Search code examples
amazon-web-servicesdockeramazon-ecs

AWS ECS: How to run hundreds of containers with different code


I've been studying AWS ECS, but I cannot understand how to architect the following scenario:

I'm trying to run hundreds of algorithms at once in real-time:

  1. Each algorithm needs to run in a single isolated container
  2. Algorithms share the same common code / environment setup and only one file is different in each algorithm (let's call it the "algo-file") which contains some custom code that differs from all other algorithms
  3. Algorithms are long running - they should be perpetually live until they get a termination signal from a main instance that I have built
  4. If an algorithm's container fails, the ECS should replace it with a healthy container
  5. No two "algo-files" are same across algorithms, even though all other files are the same
  6. I keep track of which "algo-files" have been deployed (and which have not) in a central database

Each container should also be able to interact with a common database and call external APIs and receive requests from internal EC2 instances.

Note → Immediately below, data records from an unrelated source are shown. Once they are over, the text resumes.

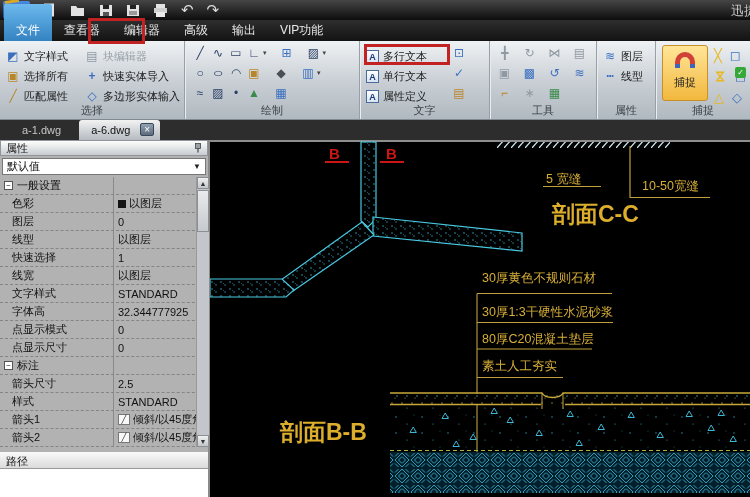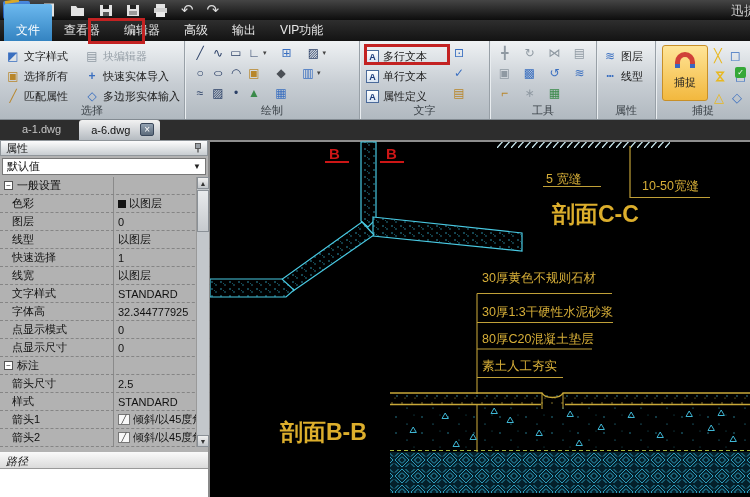--- a/index.html
+++ b/index.html
@@ -67,7 +67,7 @@
 
   
   #tabbar {position:absolute;left:0;top:120px;width:750px;height:20px;background:#2d2d2d;
-    display:flex;align-items:flex-start;padding-left:7px;gap:3px;}
+    display:flex;align-items:center;padding-left:7px;gap:3px;}
   .tab {font-size:11px;color:#c6c6c6;padding:3px 15px 4px;}
   .tab.active {background:linear-gradient(#f2f2f2,#b5bbc1);color:#0f0f0f;border-radius:3px 3px 0 0;
     display:flex;align-items:center;gap:10px;padding:3px 6px 4px 12px;}

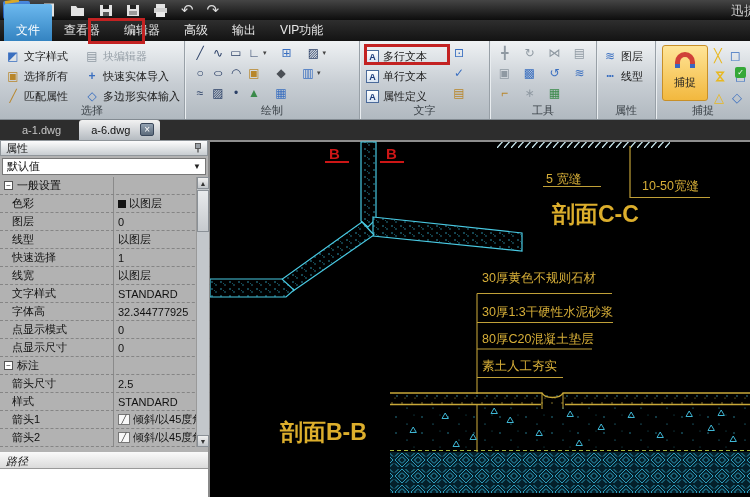--- a/index.html
+++ b/index.html
@@ -103,7 +103,7 @@
   #favpanel {position:absolute;left:0;top:312px;width:208px;}
   .favcols {height:17px;background:linear-gradient(#fafafa,#dbdbdb);border-bottom:1px solid #999;display:flex;}
   .favcols .c1 {width:105px;padding:2px 0 0 6px;border-right:1px solid #aaa;}
-  .favcols .c2 {padding:2px 0 0 6px;font-style:italic;}
+  .favcols .c2 {padding:2px 0 0 6px;}
   .favbody {height:28px;background:#fff;}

(EDITED) Any suggestions on how this may be architected?


Solution

  • You could probably do a bunch of ECS run-task commands, with different environment variables in each command, specifying which algo file to use for each task. And code/configure your docker containers in such a way that they keep running until a stop command is sent to each one. There would be no ECS service here, each task would just be a separate instance. In this scenario, you don't get the "If an algorithm's container fails, the ECS should replace it with a healthy container" feature.

    If you wanted to run all these as a single ECS service, it would be more complicated. The ECS service is going to run N identical tasks. You would have to have some sort of external orchestration thing, maybe as simple as a DynamoDB table, that each task in the service connects to at startup and picks an algorithm to use, that hasn't already been chosen by any other task. That's just a very high-level suggestion to give you an idea of how you would have to build some of this yourself, since an ECS Service does not support what you are trying to do directly out of the box.